- [Web interface edit records]:
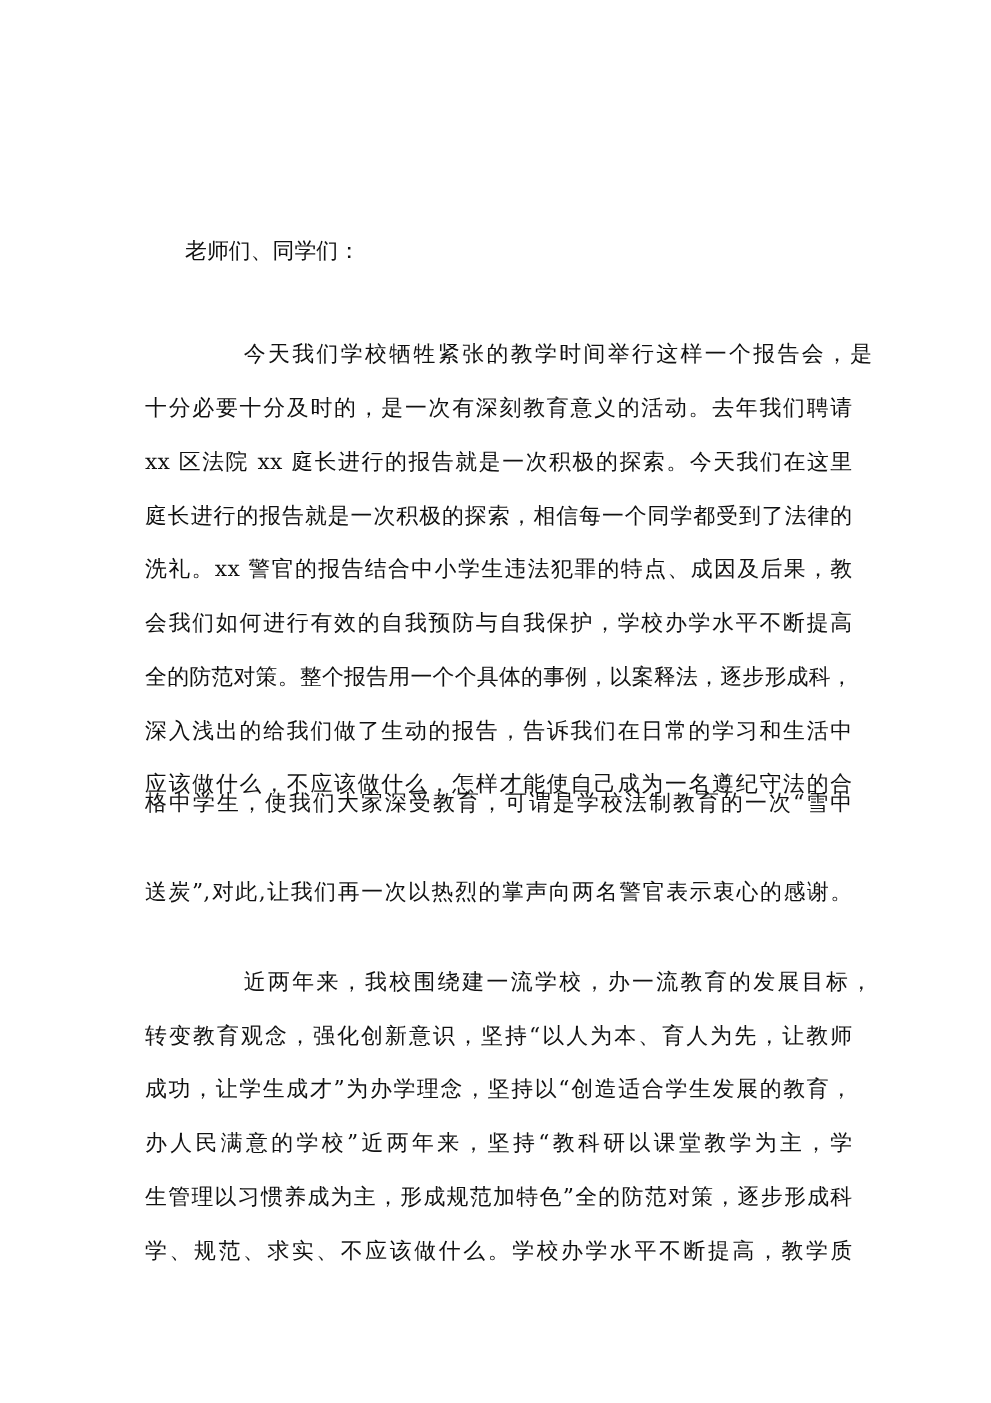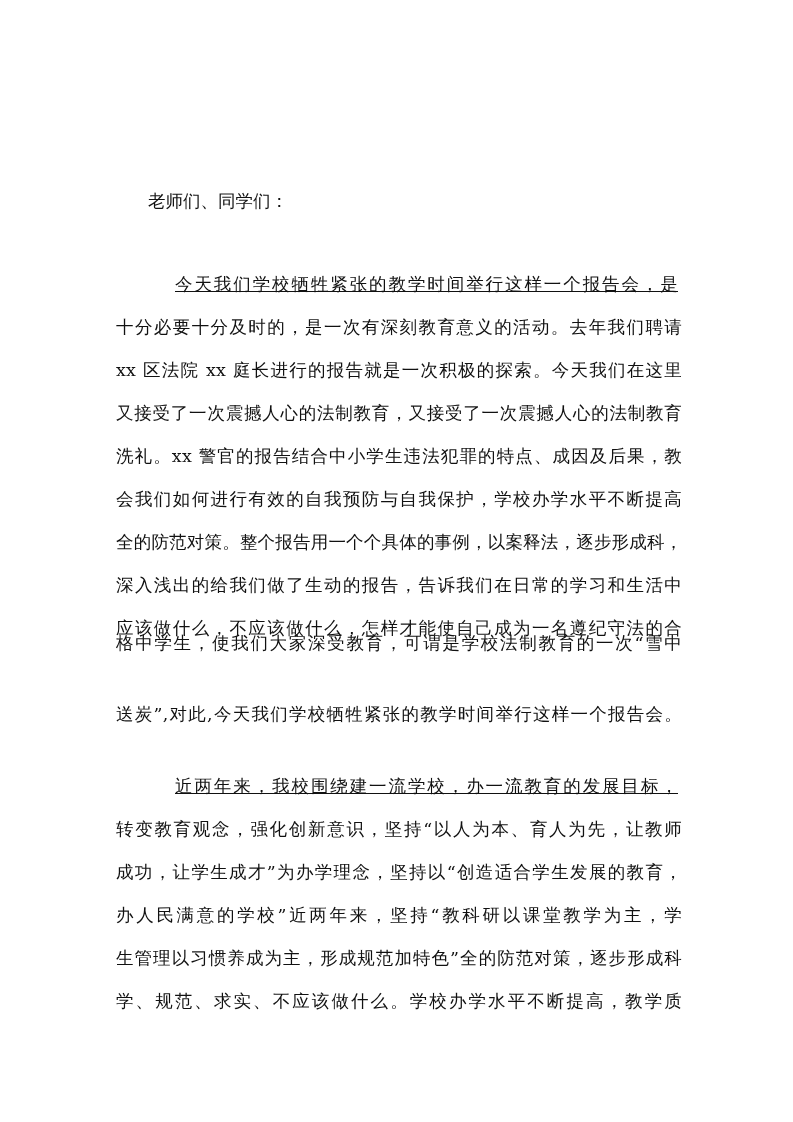--- a/index.html
+++ b/index.html
@@ -8,7 +8,7 @@
     .page { position: absolute; left: 0; top: 0; width: 793px; height: 1122px; background: #ffffff; }
     .line { position: absolute; left: 116px; width: 566px; font-size: 17.5px; line-height: 22px;
       white-space: nowrap; text-align: justify; text-align-last: justify; letter-spacing: 0.2px; }
-    .line.indent { left: 175px; width: 503px; text-decoration: underline; }
+    .line.indent { left: 195px; width: 503px; }
     .salutation { position: absolute; left: 148px; top: 190px; font-size: 17.5px; line-height: 22px; white-space: nowrap; }
   </style>
 </head>

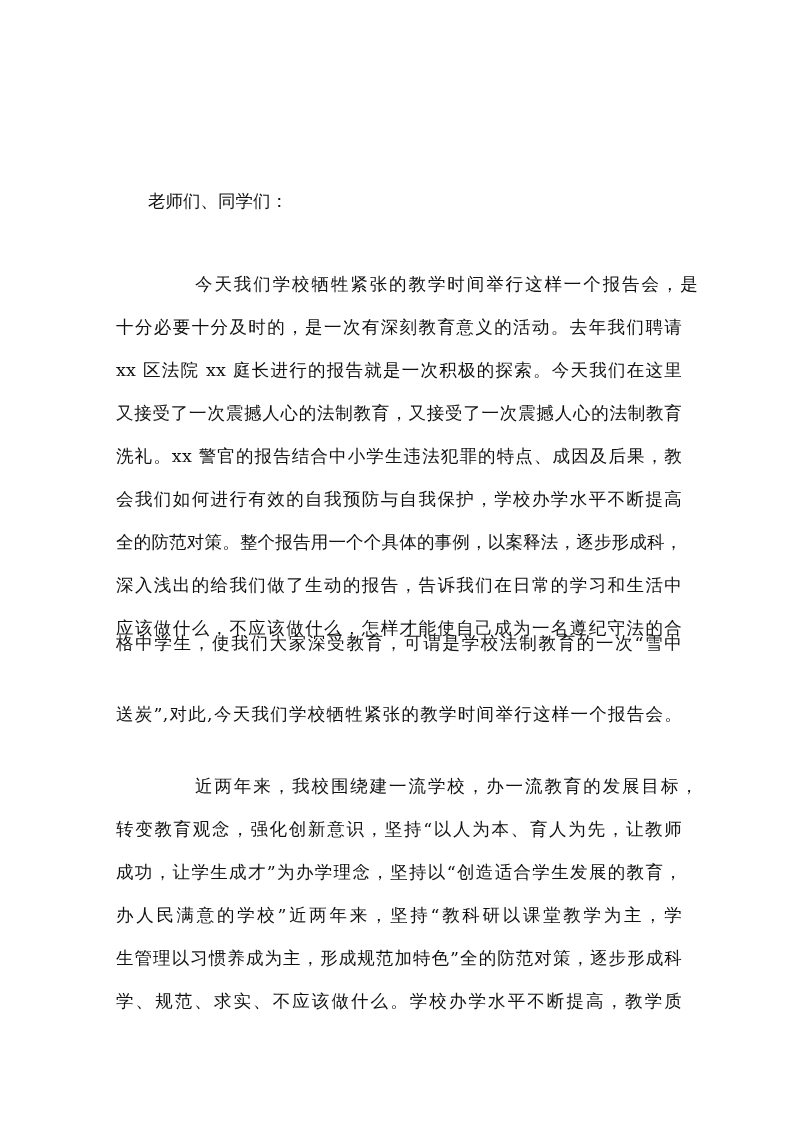--- a/index.html
+++ b/index.html
@@ -21,7 +21,7 @@
     <div class="line indent" style="top:273px">今天我们学校牺牲紧张的教学时间举行这样一个报告会，是</div>
     <div class="line" style="top:316px">十分必要十分及时的，是一次有深刻教育意义的活动。去年我们聘请</div>
     <div class="line" style="top:359px">xx 区法院 xx 庭长进行的报告就是一次积极的探索。今天我们在这里</div>
-    <div class="line" style="top:402px">又接受了一次震撼人心的法制教育，又接受了一次震撼人心的法制教育</div>
+    <div class="line" style="top:402px">庭长进行的报告就是一次积极的探索，相信每一个同学都受到了法律的</div>
     <div class="line" style="top:445px">洗礼。xx 警官的报告结合中小学生违法犯罪的特点、成因及后果，教</div>
     <div class="line" style="top:488px">会我们如何进行有效的自我预防与自我保护，学校办学水平不断提高</div>
     <div class="line" style="top:531px">全的防范对策。整个报告用一个个具体的事例，以案释法，逐步形成科，</div>

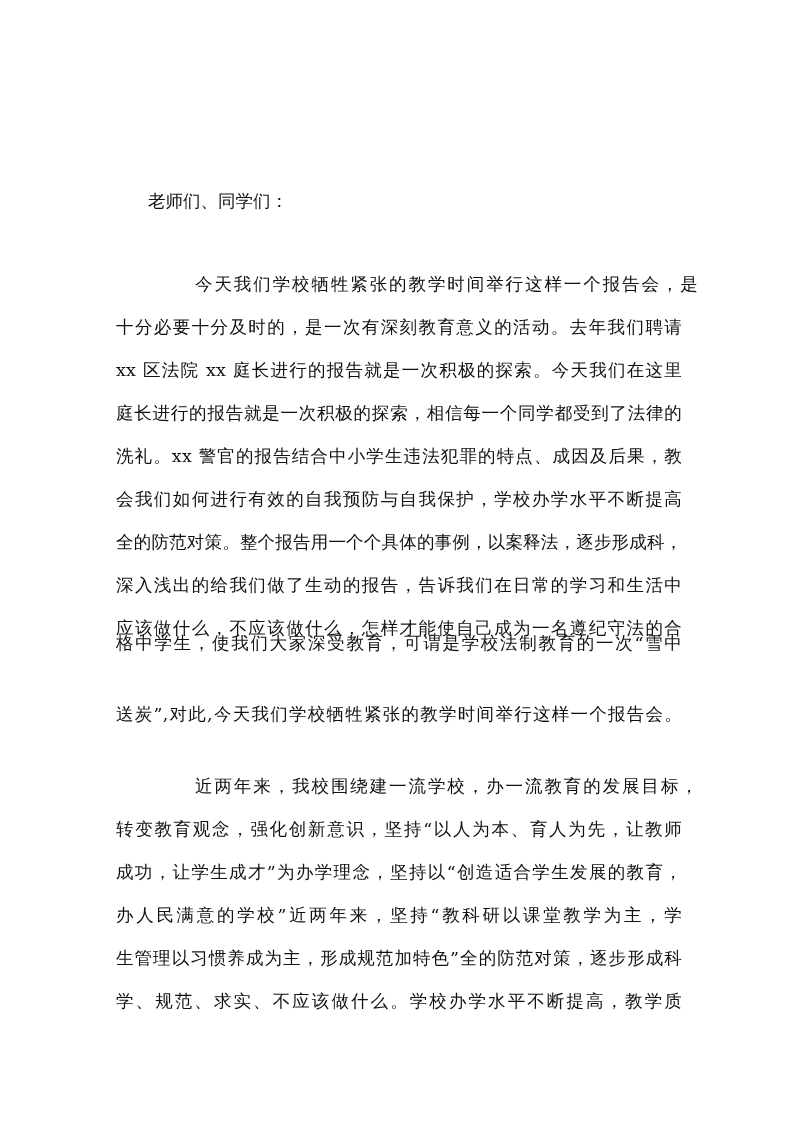--- a/index.html
+++ b/index.html
@@ -28,7 +28,7 @@
     <div class="line" style="top:574px">深入浅出的给我们做了生动的报告，告诉我们在日常的学习和生活中</div>
     <div class="line" style="top:617px">应该做什么，不应该做什么，怎样才能使自己成为一名遵纪守法的合</div>
     <div class="line" style="top:632px">格中学生，使我们大家深受教育，可谓是学校法制教育的一次“雪中</div>
-    <div class="line" style="top:703px">送炭”,对此,今天我们学校牺牲紧张的教学时间举行这样一个报告会。</div>
+    <div class="line" style="top:703px">送炭”,对此,让我们再一次以热烈的掌声向两名警官表示衷心的感谢。</div>
   </div>
 
   <div>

- [Task]: Repeat each entry precisely as it appears. Leave the pictures out.

- [Problem solution]:
--- a/index.html
+++ b/index.html
@@ -8,7 +8,7 @@
     .page { position: absolute; left: 0; top: 0; width: 793px; height: 1122px; background: #ffffff; }
     .line { position: absolute; left: 116px; width: 566px; font-size: 17.5px; line-height: 22px;
       white-space: nowrap; text-align: justify; text-align-last: justify; letter-spacing: 0.2px; }
-    .line.indent { left: 175px; width: 503px; text-decoration: underline; }
+    .line.indent { left: 195px; width: 503px; }
     .salutation { position: absolute; left: 148px; top: 190px; font-size: 17.5px; line-height: 22px; white-space: nowrap; }
   </style>
 </head>

--- a/index.html
+++ b/index.html
@@ -21,7 +21,7 @@
     <div class="line indent" style="top:273px">今天我们学校牺牲紧张的教学时间举行这样一个报告会，是</div>
     <div class="line" style="top:316px">十分必要十分及时的，是一次有深刻教育意义的活动。去年我们聘请</div>
     <div class="line" style="top:359px">xx 区法院 xx 庭长进行的报告就是一次积极的探索。今天我们在这里</div>
-    <div class="line" style="top:402px">又接受了一次震撼人心的法制教育，又接受了一次震撼人心的法制教育</div>
+    <div class="line" style="top:402px">庭长进行的报告就是一次积极的探索，相信每一个同学都受到了法律的</div>
     <div class="line" style="top:445px">洗礼。xx 警官的报告结合中小学生违法犯罪的特点、成因及后果，教</div>
     <div class="line" style="top:488px">会我们如何进行有效的自我预防与自我保护，学校办学水平不断提高</div>
     <div class="line" style="top:531px">全的防范对策。整个报告用一个个具体的事例，以案释法，逐步形成科，</div>

--- a/index.html
+++ b/index.html
@@ -28,7 +28,7 @@
     <div class="line" style="top:574px">深入浅出的给我们做了生动的报告，告诉我们在日常的学习和生活中</div>
     <div class="line" style="top:617px">应该做什么，不应该做什么，怎样才能使自己成为一名遵纪守法的合</div>
     <div class="line" style="top:632px">格中学生，使我们大家深受教育，可谓是学校法制教育的一次“雪中</div>
-    <div class="line" style="top:703px">送炭”,对此,今天我们学校牺牲紧张的教学时间举行这样一个报告会。</div>
+    <div class="line" style="top:703px">送炭”,对此,让我们再一次以热烈的掌声向两名警官表示衷心的感谢。</div>
   </div>
 
   <div>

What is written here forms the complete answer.